Падение высоких зданий у меня на глазах, этот повторяющийся сон — может быть, это что-то архетипическое.

— У меня было сильное мистическое переживание в детстве. Во сне я вместе со своей семьей, бабушкой и мамой, бежал вверх по часовой оси вокруг скалы, осознавая, что это бесконечный путь, то есть это был как раз такой макропсический эффект. Мне тогда было лет шесть. Проснувшись, я вспомнил: мама часто рассказывала, что в детстве я говорил, будто вначале появился я, потом появился бог, потом появилась мама, а потом бабушка. Схематически в моей голове было знамение о том, что это вещий сон, яркий и важный, и как будто мне нужно было из него что-то вытащить. Кроме того, там присутствовала доля осознанности. Сон был очень яркий и красочный, все разворачивалось вокруг горы, по которой мы очень спешно и тревожно поднимались. Разворачивались страшные погодные условия в психоделических калейдоскопических цветах. В сравнении с этим сном все остальные мои сновидения (например, о том, как меня динозавры били во дворе палкой), не имели для меня абсолютно никакого значения, тот сон был чем-то совершенно другим. После того как бабушка умерла, она приходила ко мне во сне в дни своего рождения и смерти, и когда я вспоминал и осознавал, что ее уже нет, праздная беседа обрывалась, она менялась в лице и, прыгая, пыталась уволочь меня к себе. Я просыпался в холодном поту.

— Могу продолжить тему снов. В детстве у меня случались сонные параличи, только тогда я этого не понимал. Они у меня и сейчас есть. Недавно я в своей комнате слышал призрака, то есть проснулся и говорил с ним, было жутко. В детстве я еще не понимал, как это объяснить.

В эзотерической брошюре мне как-то попался знак из каббалы — звезда Давида, бог со светлым лицом и черными руками, которого ниспровергает на землю настоящий, трушный бог c черным лицом и белыми руками.

И однажды ко мне в комнату с балкона вошел этот бог с темным лицом. Или, например, как-то раз я проснулся ночью, а в комнату проникал яркий белый свет из окна, который наполнил меня небывалым умиротворением и благодатью. Так я и не понял, были ли это инопланетяне или Господь.

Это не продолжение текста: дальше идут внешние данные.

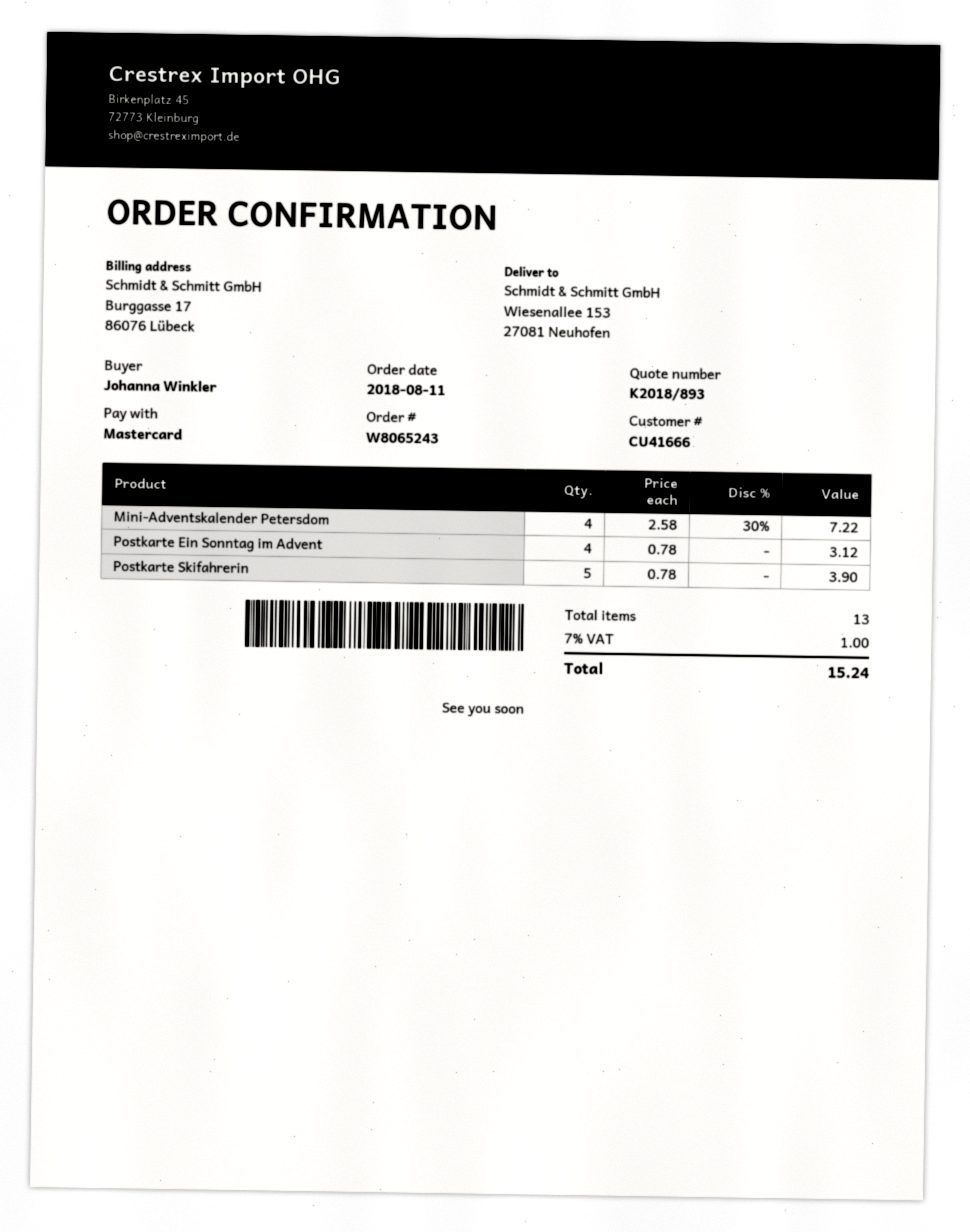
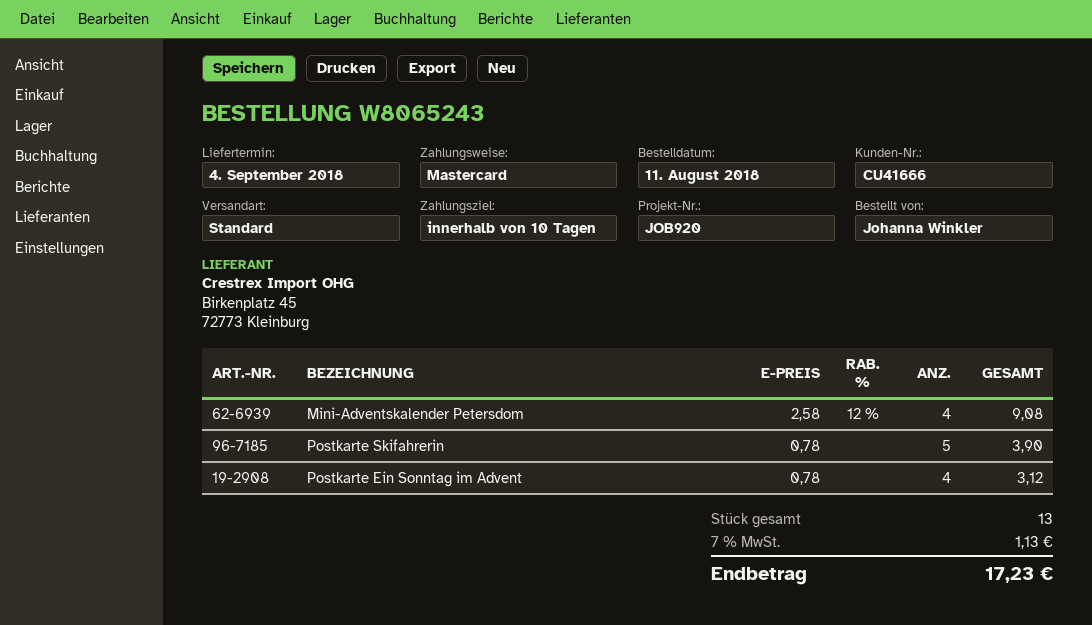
Mini-Adventskalender Petersdom: 4 x 2.58 - 30% = 7.22 -> 4 x 2.58 - 12% = 9.08
tax: 7% = 1.00 -> 7% = 1.13
total: 15.24 -> 17.23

— Раньше я еще очень часто ходил во сне, причем не просто ходил. Однажды на даче во сне я вылез на крышу дома, на тот ее сегмент, куда при свете дня и в трезвом состоянии попасть очень сложно, а удержаться там практически невозможно. Мама услышала какие-то звуки, не обнаружила меня в комнате, выглянула в открытое окно и увидела, как я сижу на крыше и курю сигарету с открытыми глазами, которые смотрят в никуда. У меня к тебе такой вопрос: ты когда-нибудь ложился спать во сне, оставаясь в сознании? Тебе же известна такая процедура? Когда ты осознаешь себя во сне, специально ложишься спать и попадаешь в следующий подуровень сна? Обычно это усиливает контрастность происходящего. Мне это удавалось несколько раз, и это тоже очень яркие воспоминания. Но это было уже в сознательном возрасте, мне было лет шестнадцать или семнадцать, в свое время я с этим много экспериментировал. Но мощнее детского бега с семьей по горе ничего не было пока что.

— Я тут думал о том, что раз сны оставляют такое яркое впечатление на всю жизнь, значит у этого, возможно, есть какая-то биологическая функция. Что-то вроде загадки сект — существование потребности быть манипулируемым. А тут у тебя есть потребность проснуться охваченным мистическим чувством. Твой организм решил, что тебе этого не хватает, и ты не можешь это ничем заменить. Вероятно, во всех этих мистических вещах есть более глубокая потребность, чем принято думать.